Start of Records for the task

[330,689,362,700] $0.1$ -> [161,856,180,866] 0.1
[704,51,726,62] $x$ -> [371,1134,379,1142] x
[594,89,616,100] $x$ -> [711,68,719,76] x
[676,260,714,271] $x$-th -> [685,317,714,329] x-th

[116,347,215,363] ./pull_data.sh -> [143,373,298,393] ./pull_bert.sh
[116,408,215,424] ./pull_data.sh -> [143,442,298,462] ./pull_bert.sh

End of Records for the task
Start of Records for the task

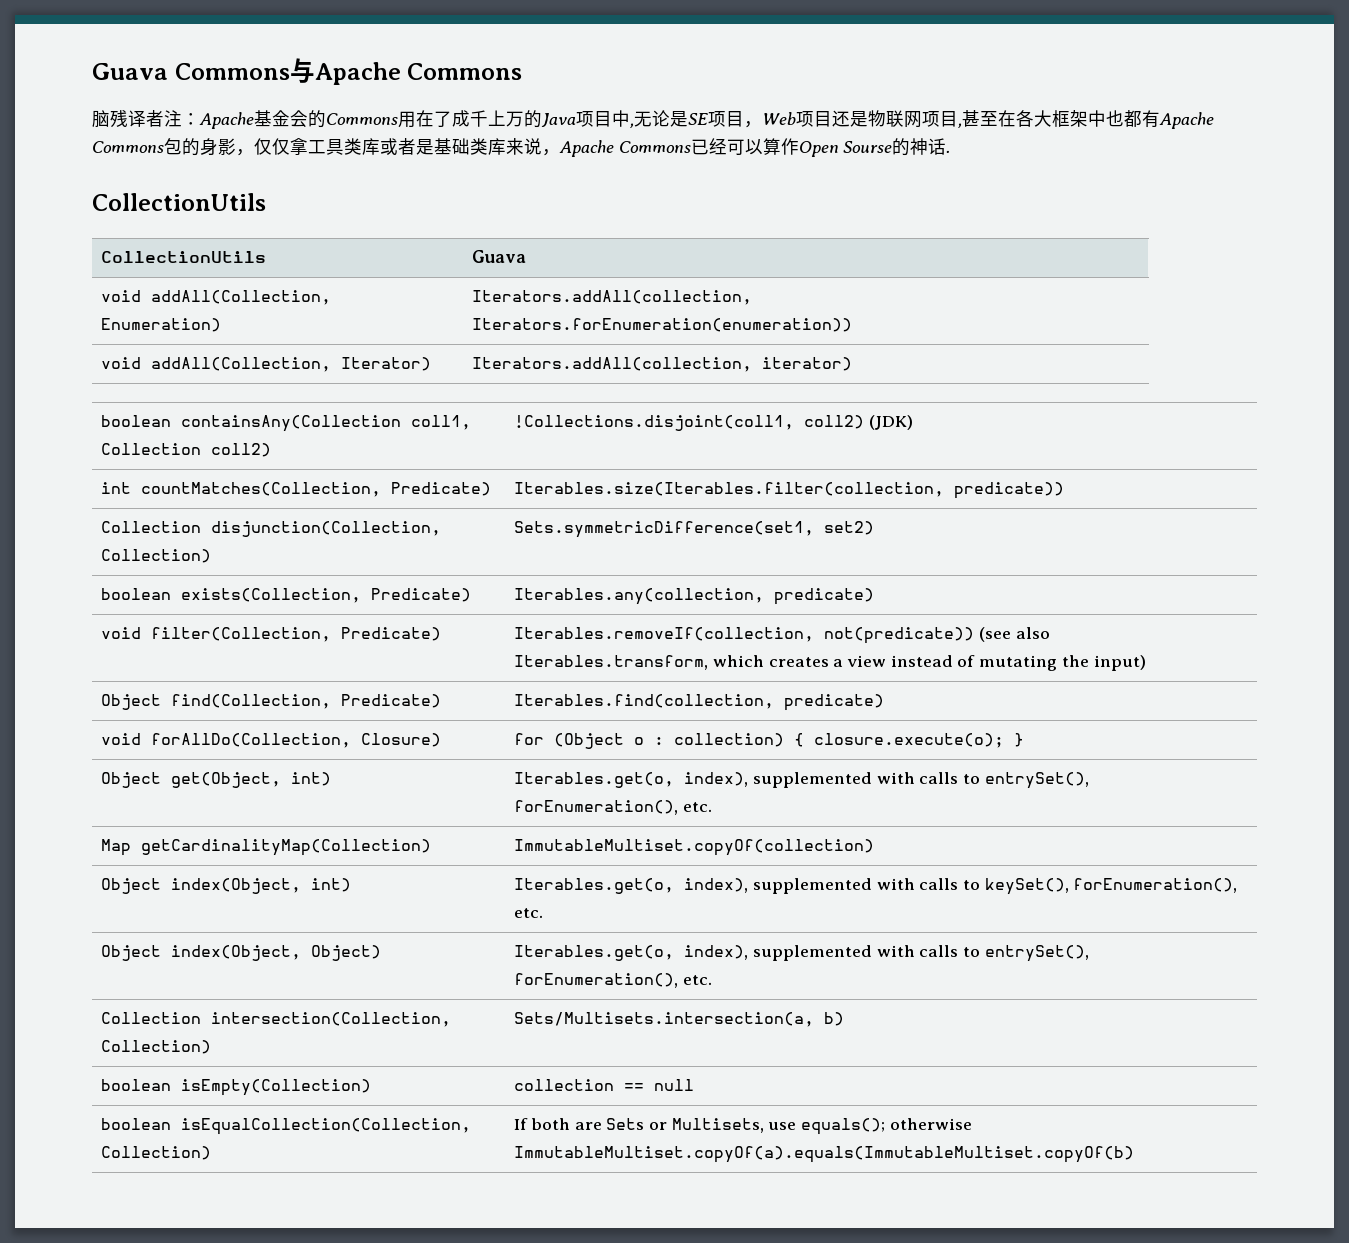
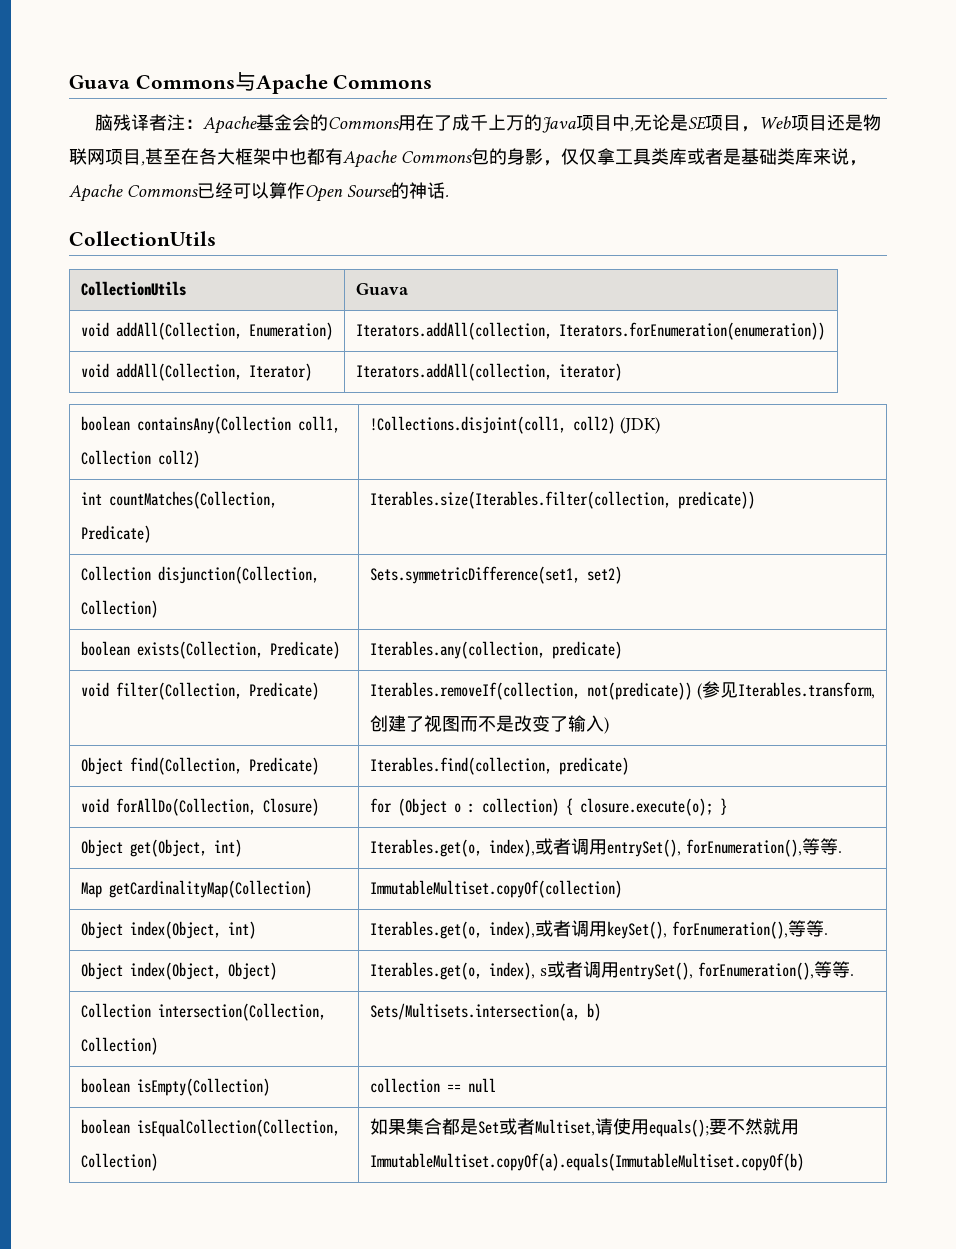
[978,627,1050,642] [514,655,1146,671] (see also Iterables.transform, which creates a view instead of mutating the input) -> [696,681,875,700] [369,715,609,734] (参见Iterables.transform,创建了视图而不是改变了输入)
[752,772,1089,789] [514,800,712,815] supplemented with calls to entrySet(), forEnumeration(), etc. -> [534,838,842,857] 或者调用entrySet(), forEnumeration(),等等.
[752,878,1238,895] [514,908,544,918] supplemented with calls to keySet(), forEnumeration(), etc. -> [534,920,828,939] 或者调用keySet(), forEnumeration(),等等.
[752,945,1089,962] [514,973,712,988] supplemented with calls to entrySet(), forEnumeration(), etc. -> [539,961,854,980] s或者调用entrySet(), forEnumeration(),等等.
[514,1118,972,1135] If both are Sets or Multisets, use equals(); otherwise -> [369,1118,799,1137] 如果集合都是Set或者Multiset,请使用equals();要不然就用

End of Records for the task

* What the task requires *
Lines holding the word "forEnumeration" are the answer; copy each one from the records above.

* Task output *
[752,772,1089,789] [514,800,712,815] supplemented with calls to entrySet(), forEnumeration(), etc. -> [534,838,842,857] 或者调用entrySet(), forEnumeration(),等等.
[752,878,1238,895] [514,908,544,918] supplemented with calls to keySet(), forEnumeration(), etc. -> [534,920,828,939] 或者调用keySet(), forEnumeration(),等等.
[752,945,1089,962] [514,973,712,988] supplemented with calls to entrySet(), forEnumeration(), etc. -> [539,961,854,980] s或者调用entrySet(), forEnumeration(),等等.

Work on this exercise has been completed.